Tubuhku ambruk kelelahan, namun dia malah mengajakku bangun.“Gantian, sekarang kamu yang goyang ya!” pintanya.Entah apa yang terjadi. Cantik, lucu, baik, pinter. Bokeb “Mari bapak-ibu, saya antar menuju kamarnya.”Entah kenapa aku malah menurut mengikuti resepsionis itu ke lantai paling atas. “Kalau aku boleh nebak, yang kamu tahu soal seks hanya sebatas yang kamu baca dari cerpen-cerpen dewasa kan?”Aku terdiam memerhatikan tebakannya.“Diam berarti iya,” katanya melanjutkan. “Pesanan kami antar maksimal 10 menit ya.”“Kamu pesan minuman?” tanya dia ketika pelayan sudah pergi.“Kenapa?” aku balas bertanya.“Gak apa-apa,” dia tersenyum. “Kammmu..bebass..entot..aku sammppaiihhh..paggii…”Mendengar jawabanku dia mendekatkan wajahnya ke hadapanku.

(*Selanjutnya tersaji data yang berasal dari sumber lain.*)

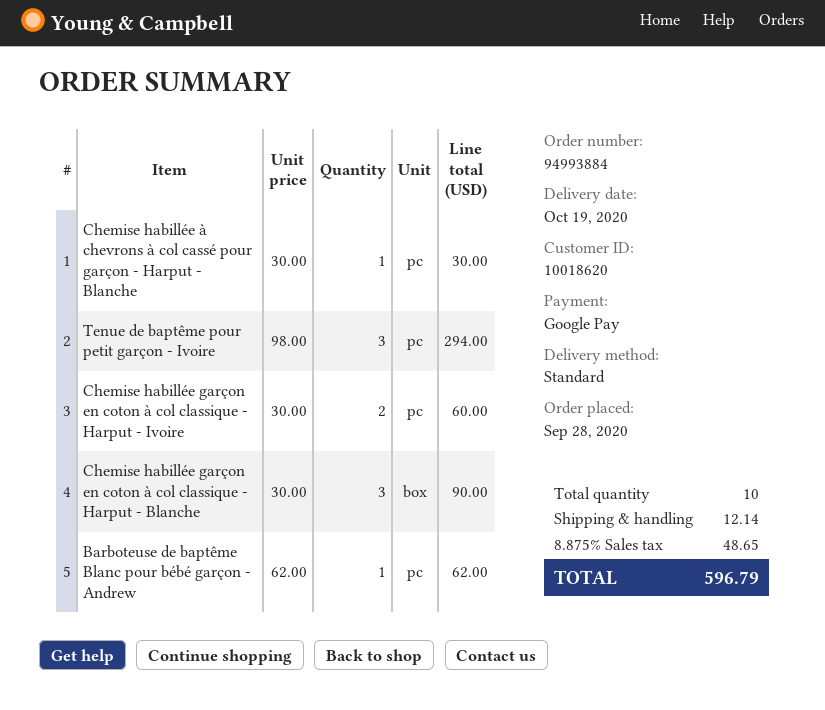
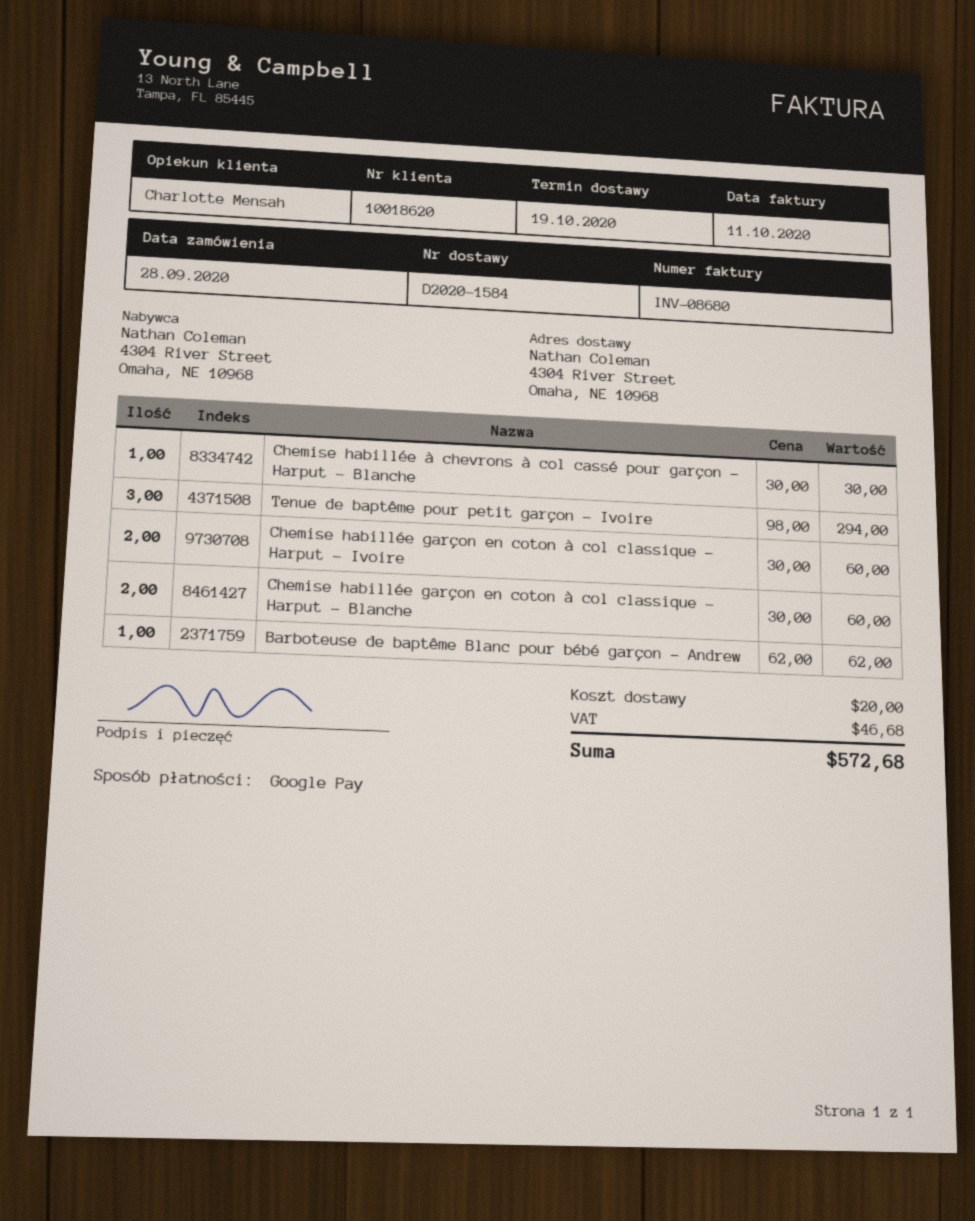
Chemise habillée garçon en coton à col classique - Harput - Blanche: 3 x 30.00 = 90.00 -> 2 x 30.00 = 60.00
shipping: 12.14 -> 20.00
tax: 48.65 -> 46.68
total: 596.79 -> 572.68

Kedua tangannya memegang erat kepalaku, memaju-mundurkan mulutku dengan kecepatan yang semakin meningkat. Tentu yang muncul di pikiranku adalah soal selera seksualnya itu. Ini gila. “Kalau dikasih ya aku gak nolak hahaha…”
Belum sempat aku mengejek dia, cowok di depanku ini berkata lagi, “aku cuma mau ketemu kamu. “Jepitan perawan emang mantap banget banget!”